One of the gifts I get to do in my business is work with really smart courageous women who are up to a big game in life.
It totally lights me up!
But what I find is often those same women struggle with a well-known challenge known as The Imposter Syndrome. This is not to say that men don’t struggle with it, but women especially overachievers seem to be the most plagued by it.
On Thursday I had the honor of speaking to a group of the best and brightest women in engineering, clearly an industry that has come a long way with recruiting and developing smart strong women leaders but still has a long way to go. When we opened up the conversation around the Imposter Syndrome, the circuits of the chat room lit up like a Christmas tree two days before the Macy’s parade. I wasn’t surprised.

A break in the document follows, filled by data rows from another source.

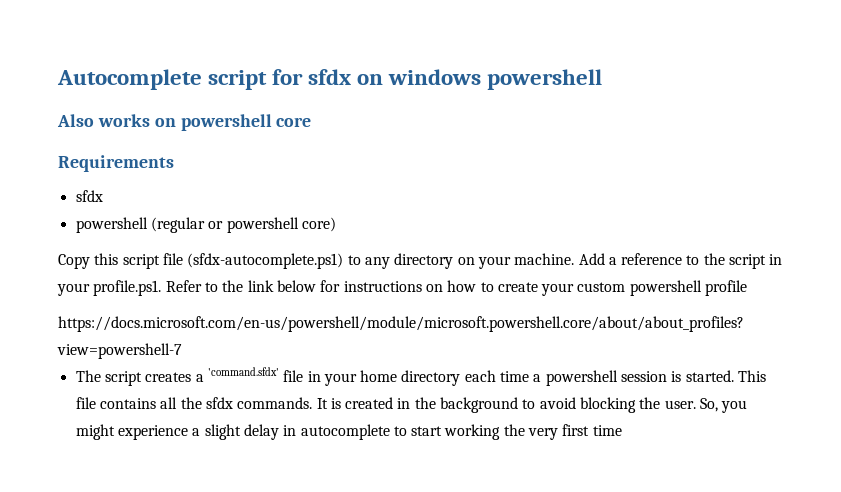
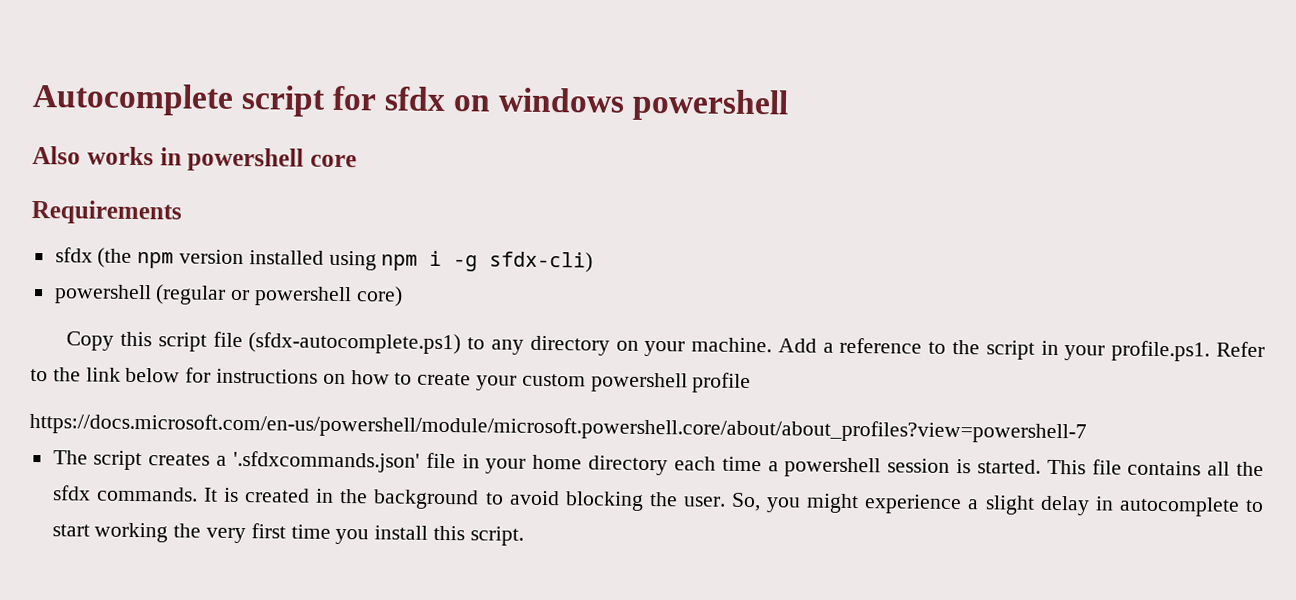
- Also works on powershell core
+ Also works in powershell core
  Requirements
- sfdx
+ sfdx (the npm version installed using npm i -g sfdx-cli)
- The script creates a 'command.sfdx' file in your home directory each time a powershell session is started.
+ The script creates a '.sfdxcommands.json' file in your home directory each time a powershell session is started.
- So, you might experience a slight delay in autocomplete to start working the very first time
+ So, you might experience a slight delay in autocomplete to start working the very first time you install this script.

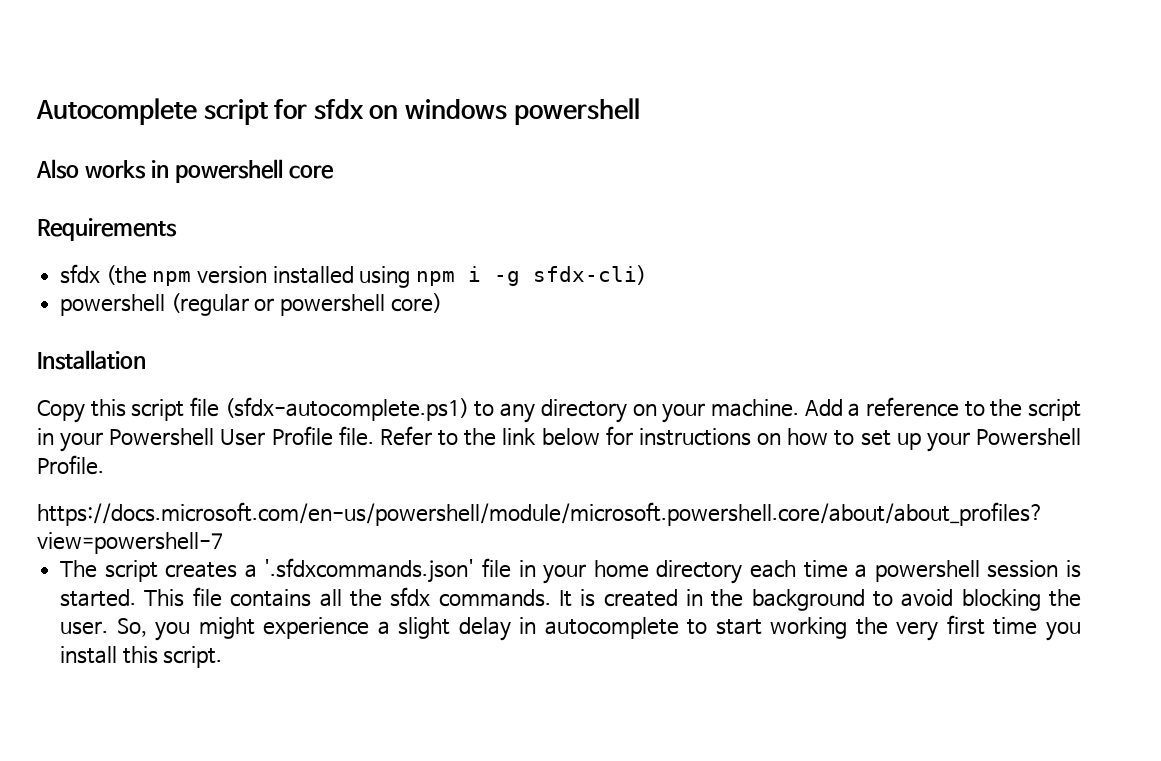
+ Installation
- Add a reference to the script in your profile.ps1. Refer to the link below for instructions on how to create your custom powershell profile
+ Add a reference to the script in your Powershell User Profile file. Refer to the link below for instructions on how to set up your Powershell Profile.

This morning I woke up thinking, “How could we use curiosity to overcome the Imposter Syndrome?” Yes, that was my first thought waking up because that’s the way I roll!
The term came up, “What if!” I lit up as well.
What would happen if when we felt stopped taking that next step because we feel squashed or deeply impacted by The Imposter Syndrome that tells us, “Don’t ask for that raise,” “Don’t ask to be included in the meeting if they wanted you they would’ve invited you,” “If they only knew that…(fill in the blank) they would (blah blah blah), instead we’d stop and ask ourselves, “What if … they (don’t like our answer, say no, blah blah blah).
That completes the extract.